Behind much of what we have been talking about, there is this Modernist
Dream of liberation from the shackles of Matter, from the awkwardness of our
material order. It is about the mission to reduce the margin of
ineffectiveness and timeloss that surrounds every physical thing or body. In
the typical jargon of the ICT industry it is about ''going the last yard'',
how to design wireless networks between people and their objects. (The last
mile being the distance between the wired network and the desktop computer.)
Pervasive computing may also be the rosey scenario of the slumming economy
of IT services. Companies in this sector hope to play the role of equipping
the World on Demand (if they didn't go bankrupt before).

There is remarkably less talk about the other motivation, the desire to
control, to avoid the usual messiness of human interaction, to avoid life.

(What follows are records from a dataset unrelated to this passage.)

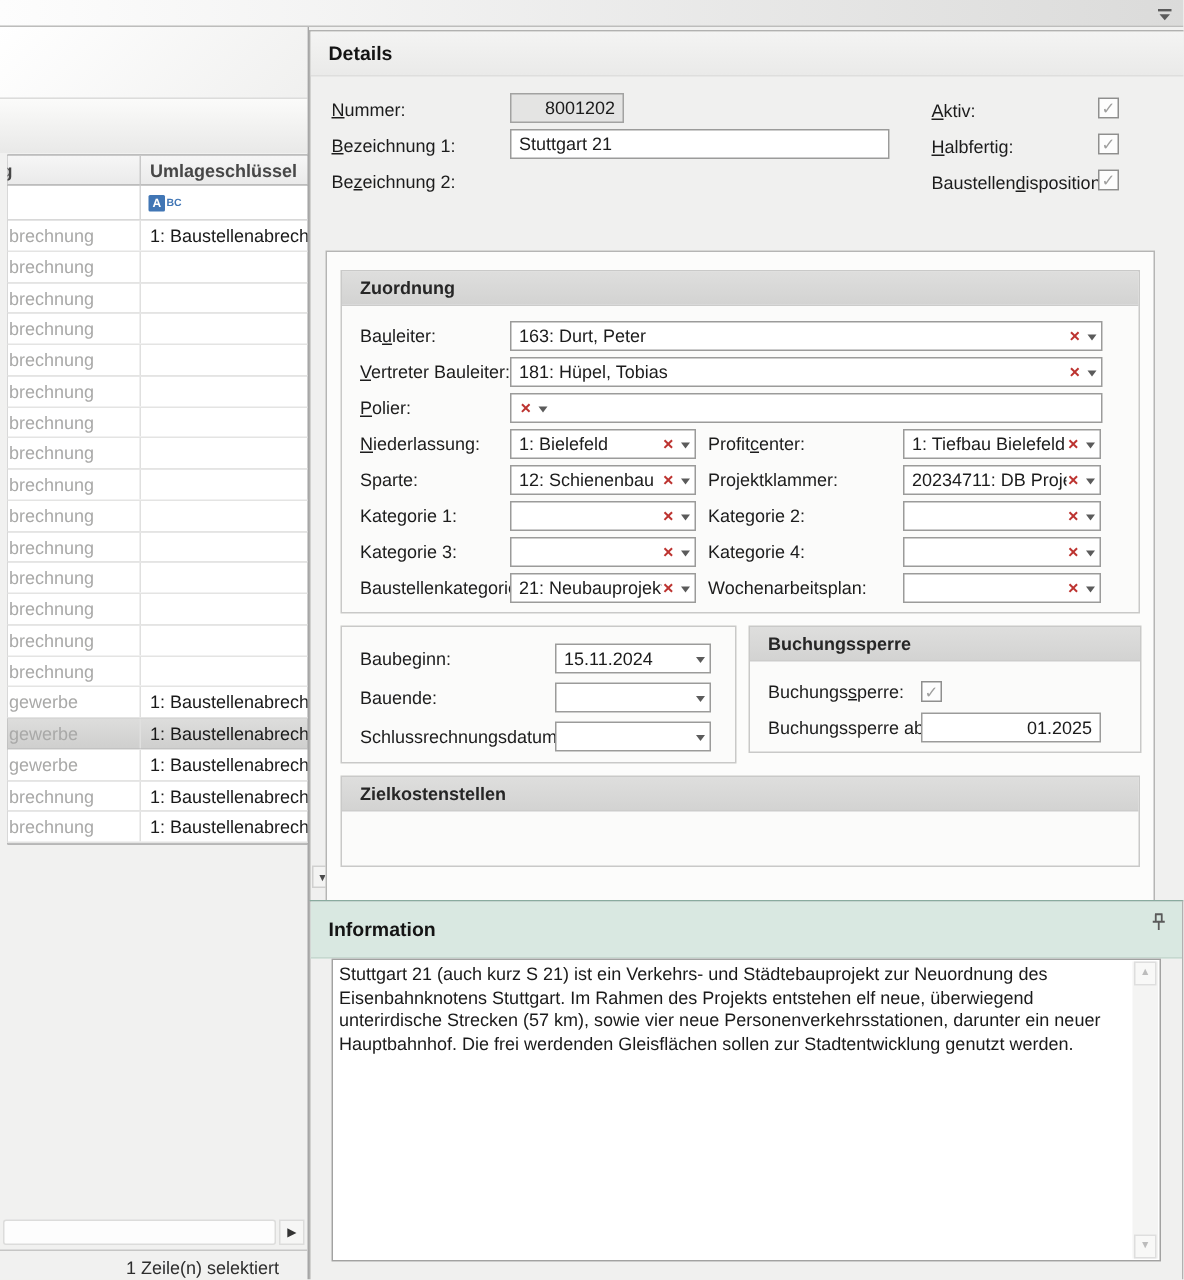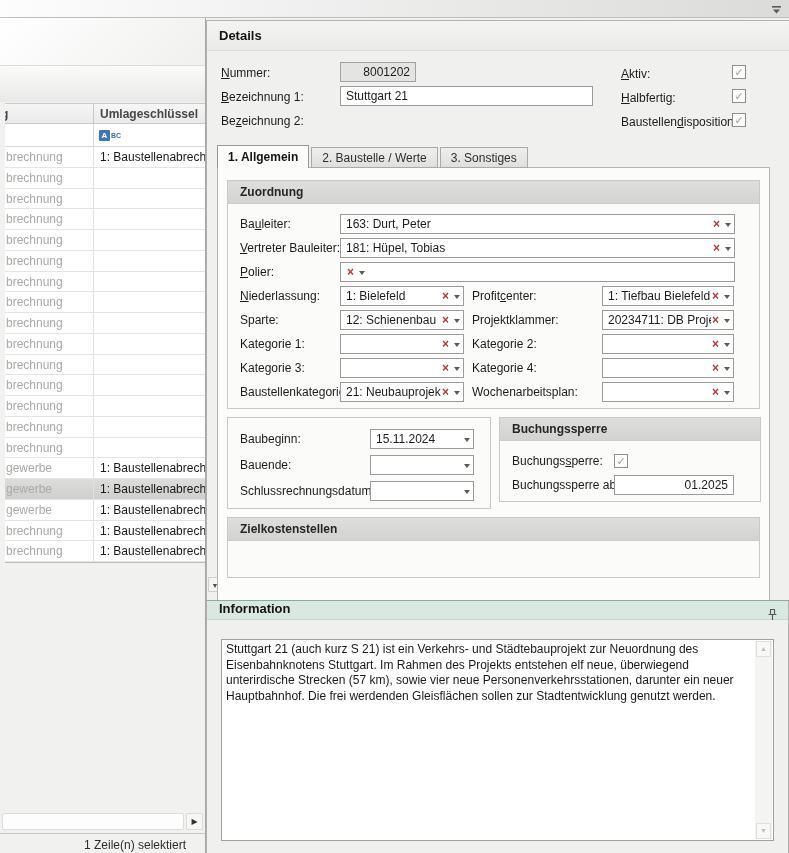"1. Allgemein" div.tabs { html: <div> <div>1. Allgemein</div> <div>2. Baustelle / Werte</div> <div>3. Sonstiges</div> </div> -> none }
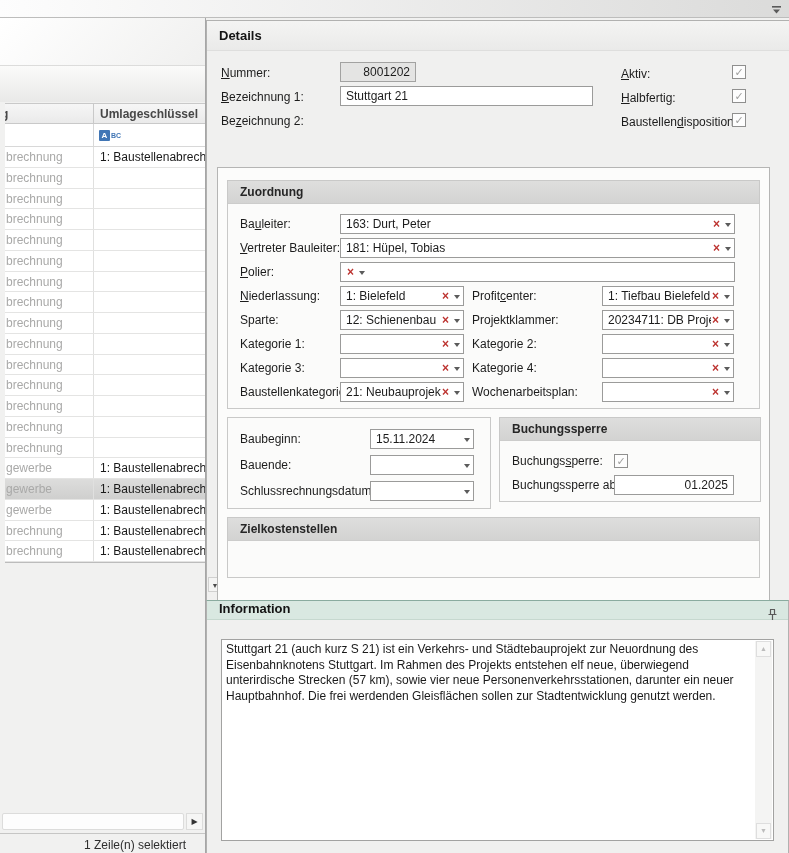"Information" .info-header { align-items: none -> center; height: 19px -> 38px }
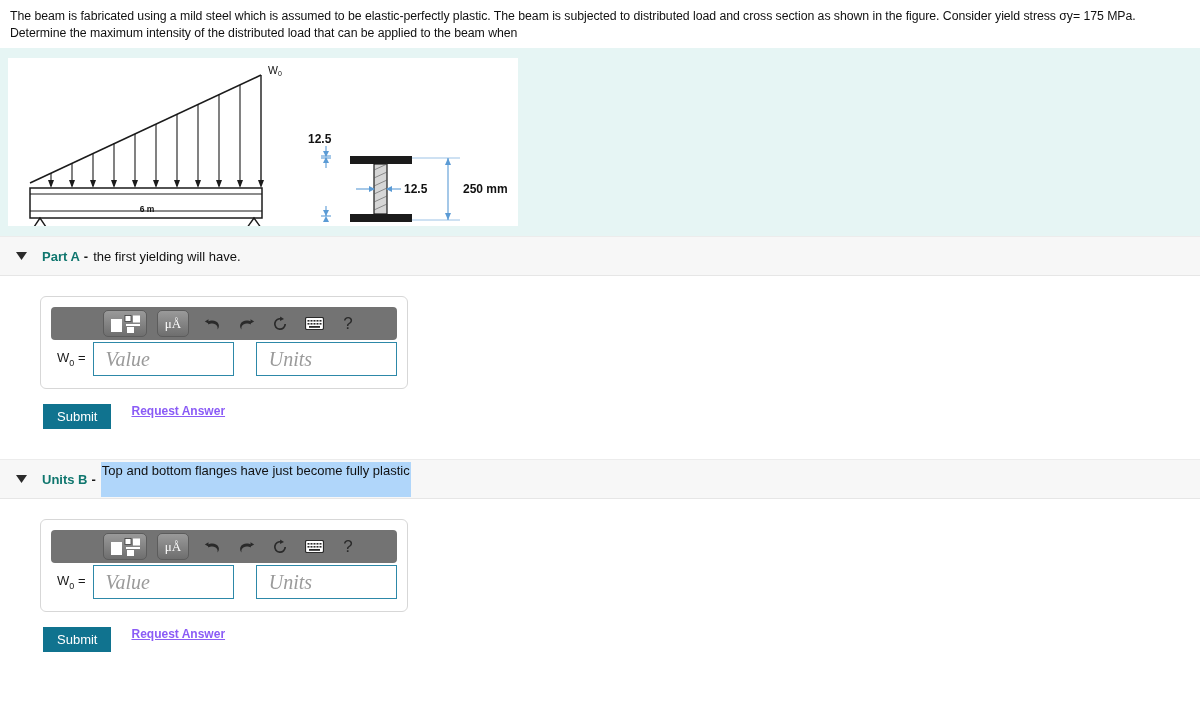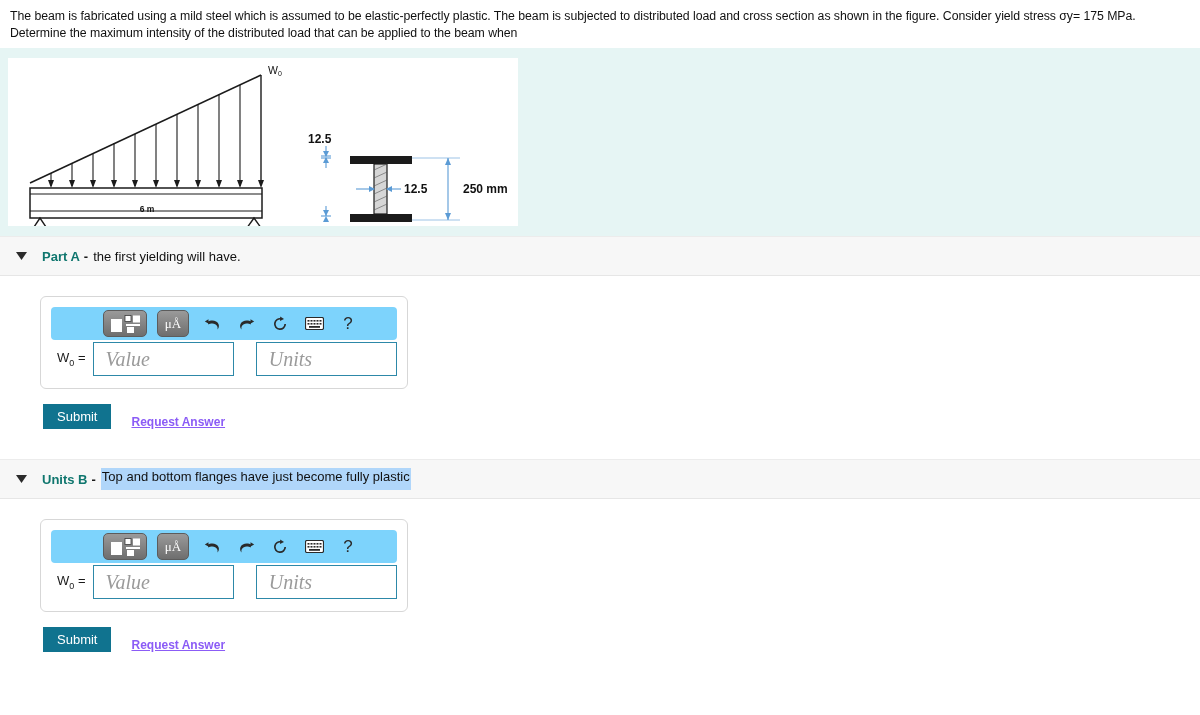"μÅ" .toolbar { background: #7dd3fc -> #737373 }
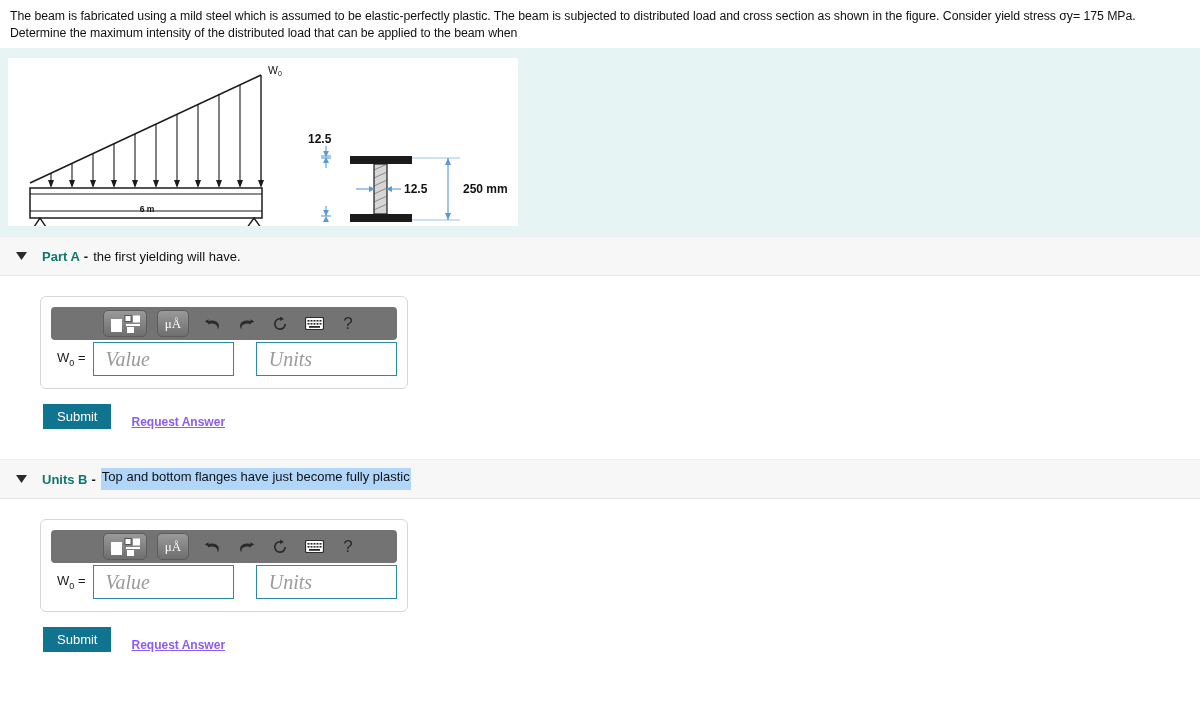"Submit" .actions { align-items: flex-end -> flex-start }
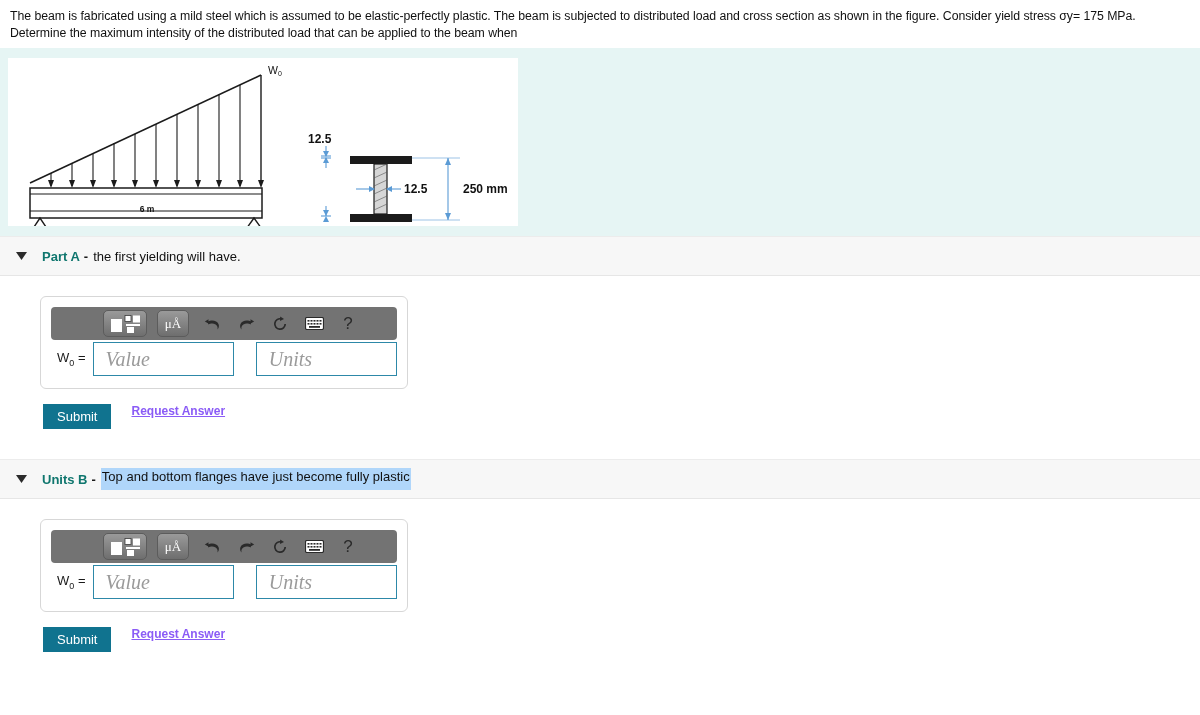"Top and bottom flanges have" .part-text.highlighted { padding: 1px 1px 6px 1px -> 1px 1px 19px 1px }
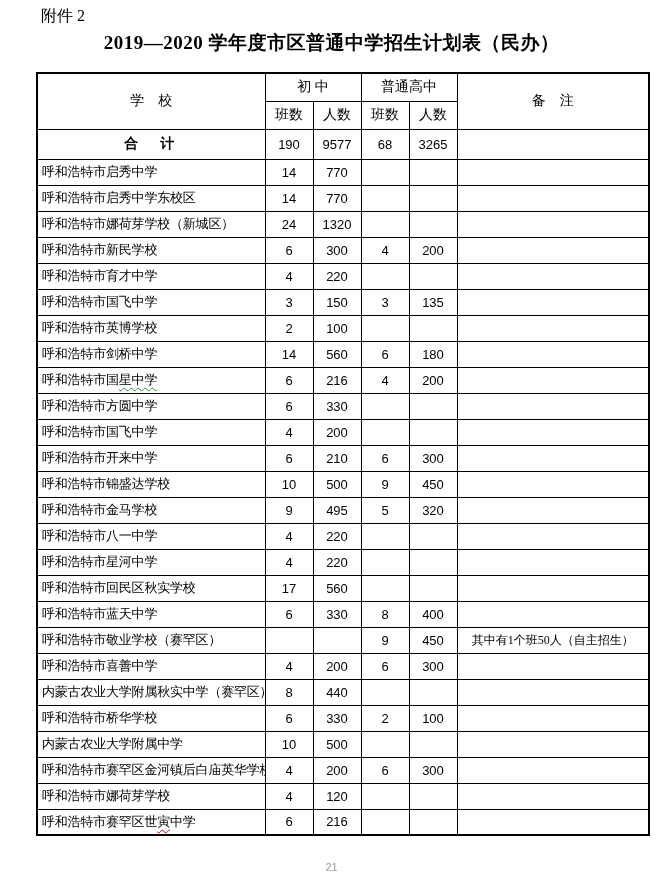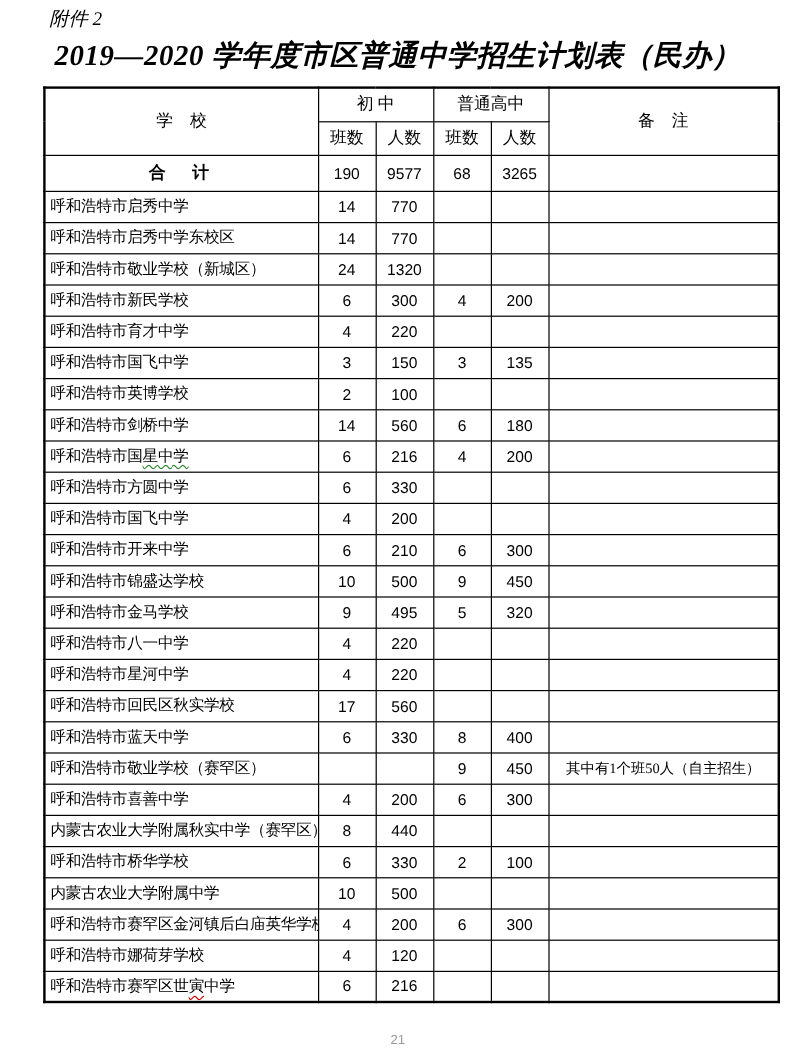"附件 2" .attachment { font-style: italic -> none }
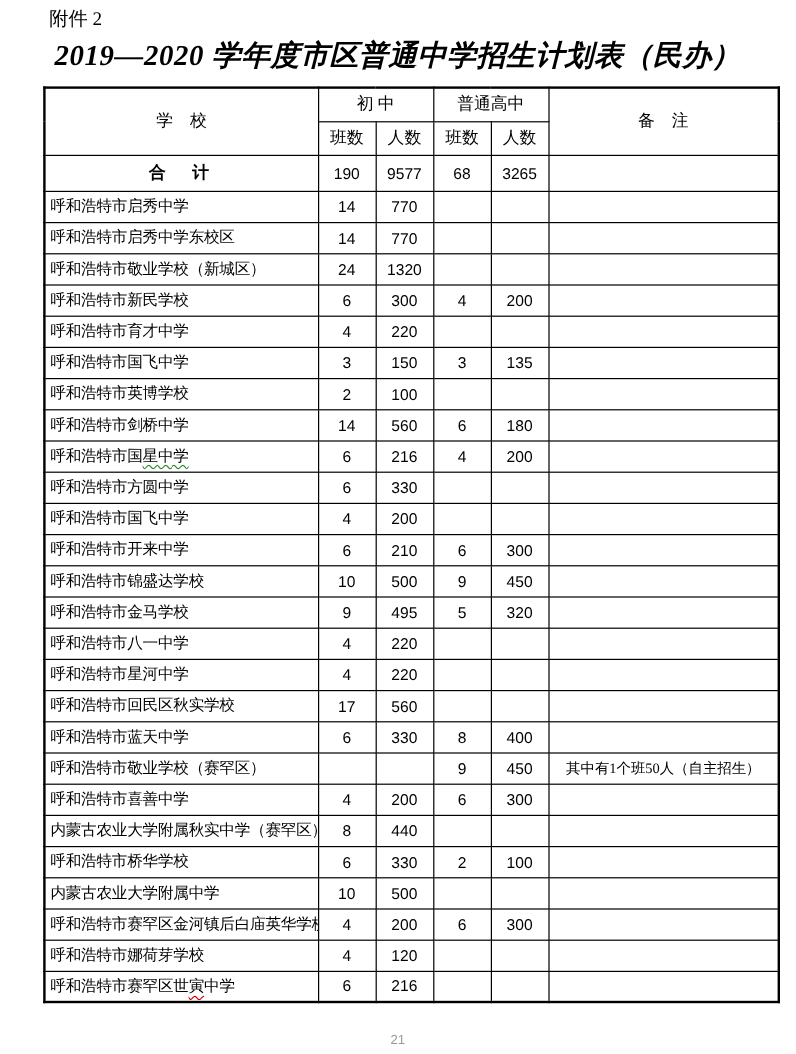"2019—2020 学年度市区普通中学招生计划表（民办）" .doc-title { font-size: 24px -> 19px; font-style: italic -> none }
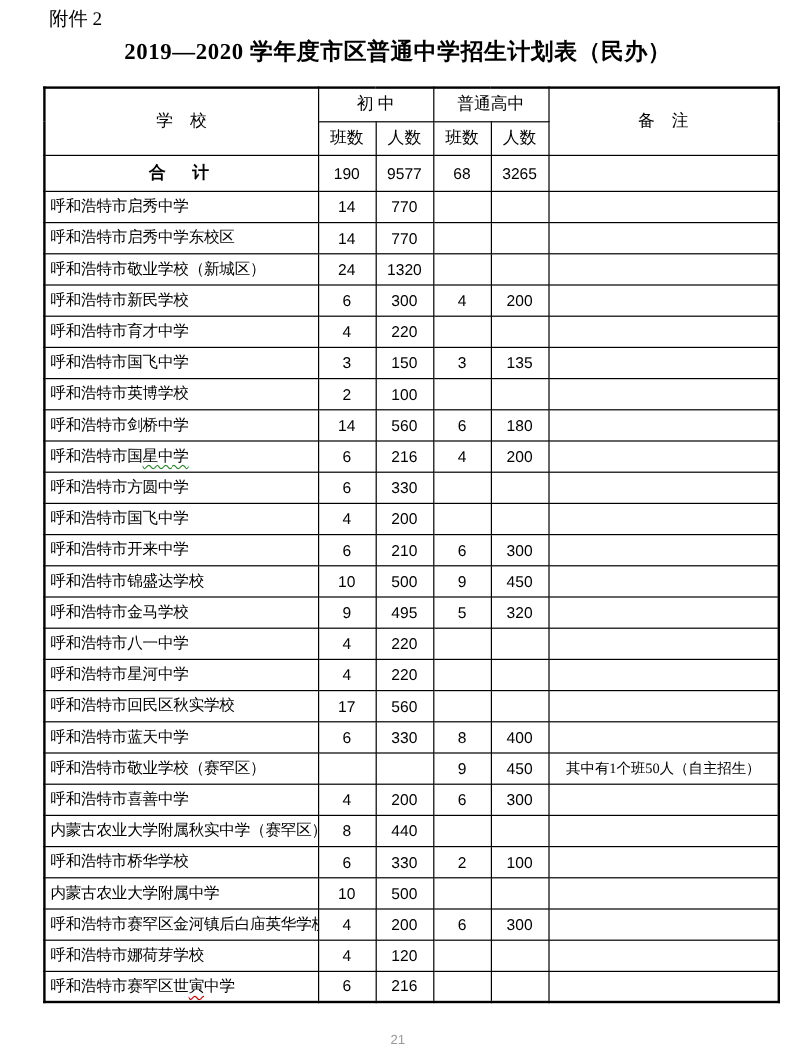"呼和浩特市敬业学校（新城区）" td.c-school { text: 敬业 -> 娜荷芽 }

Derrick Dekerckhove writes in Archis about the evergrowing matrix that
covers the world, a net that spans the world in higher and higher resolution
and sophistication. Pervasive computing may be the next big step in pursuing
this kind of control. Perhaps the word ubiquity says it better: it is über
alles. It cannot be denied. It cannot be switched off. So there is something
very uncanny in all this talk on freedom. The haunted house is definitely
one with pervasive computing. It wouldn't surprise if, at one of the next
installments of Doors of Perception, we need to discuss our ''going the last
three inches'', where pervasive computing enters the brain and the deisign
of networks become the design of brainprocesses.

To avoid this trajectory we have to ask ourselves time and again: who is in
charge. Who owns the code. These questions are beyond the design dicipline.
Biologist In her lecture Janine Benyus talked about the tripartite division
of any living phenomenon: system, proces and form. If it comes to design,
form may be covered by the professionals. But proces, leave alone the
system, require civic engagement. Which brings me to the ultimate question
to Doors of Perception itself: is this event addressing a professional
community, or is it a forum for a crowd of civilians who share some very
important knowledge maps, skills and interests?